Customer relationships are constantly re-evaluated based on what they see, hear and experience. As the industry reduces 'facetime' with its customers and as direct interaction reduces, service perceptions will become more and more the reality. Companies need to be as consistent and memorable as possible when they are delivering people based service as its importance is likely to be heightened for consumers.

As the 'human touch' reduces, service failures will be remembered for longer as the next staff interaction could be a year or more away. Ask yourself: when was the last time you went into your local branch or contacted your bank by telephone? Therefore, more than ever before, to ensure healthy customer relationships are maintained it's important that financial organisations deal with customer complaints well, through multiple channels.

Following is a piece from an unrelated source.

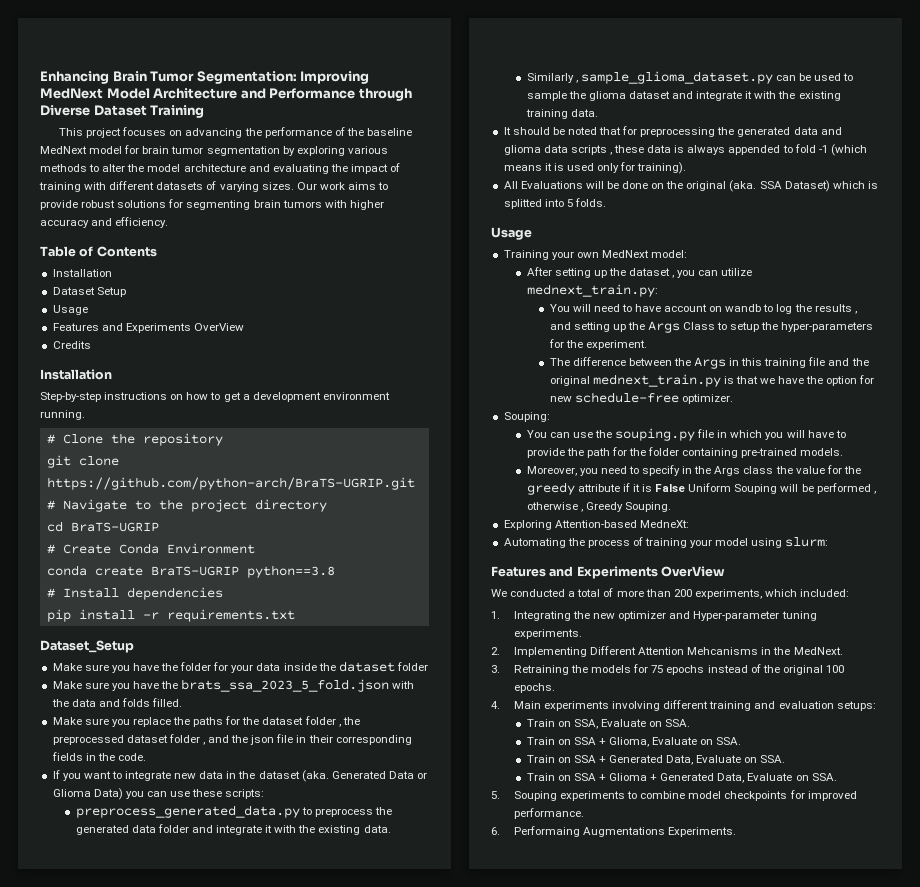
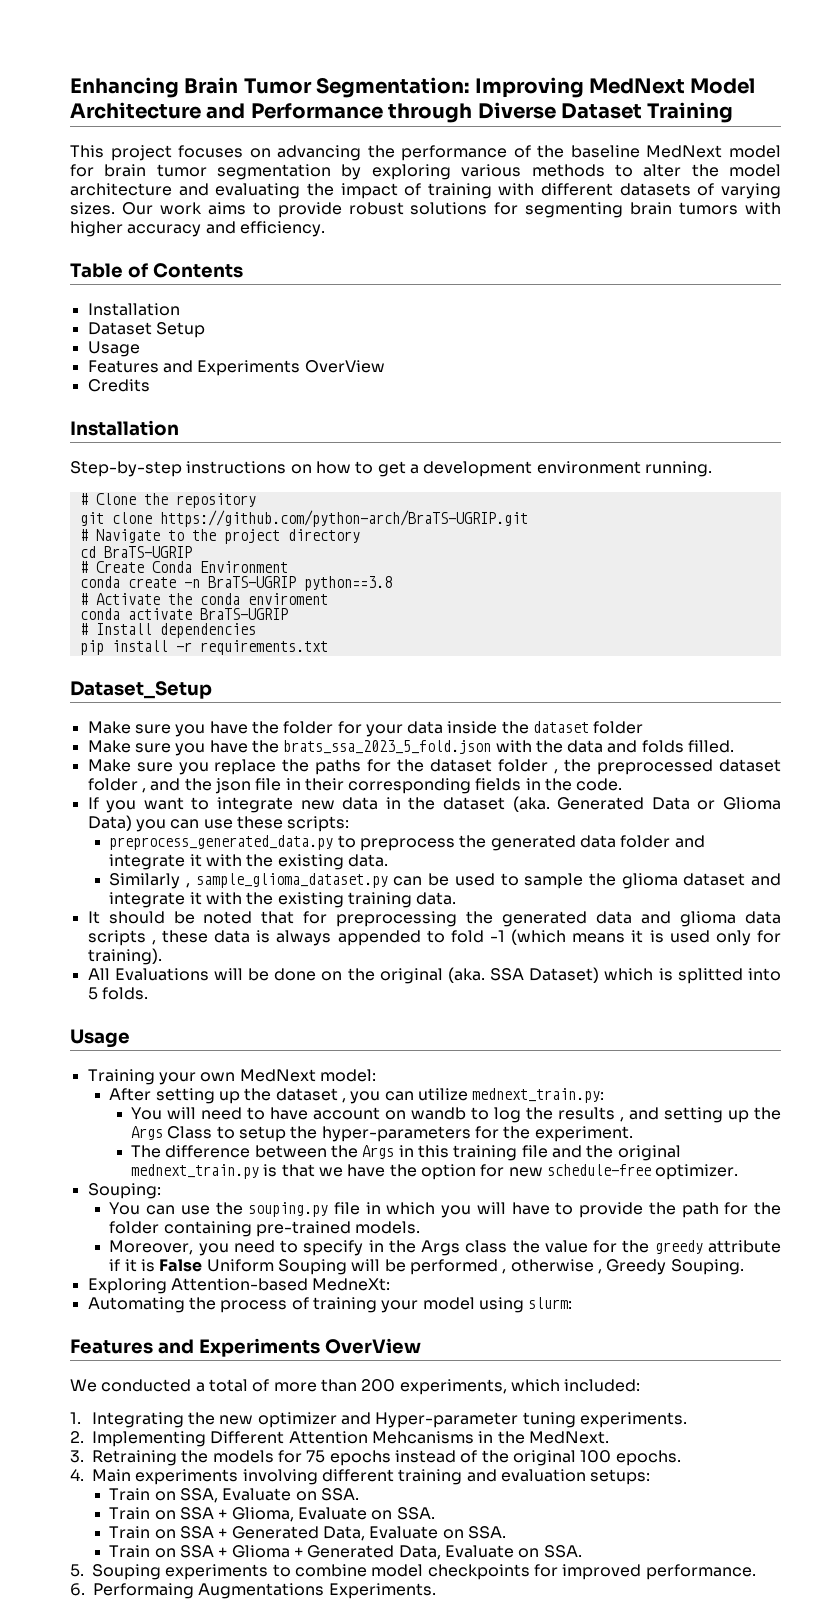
- conda create BraTS-UGRIP python==3.8
+ conda create -n BraTS-UGRIP python==3.8
+ # Activate the conda enviroment
+ conda activate BraTS-UGRIP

So how can financial services firms improve the relationships they have with their customers? Clearly they need to ensure that products and services meet customer needs and expectations, but also that relationships are more holistic and complex than that. These organisations must behave how they would like to be perceived. Ultimately it is how we make customers feel, think and act upon all three dimensions (rationally, emotionally and intentionally) via our products, services and brand and communications that drive growth.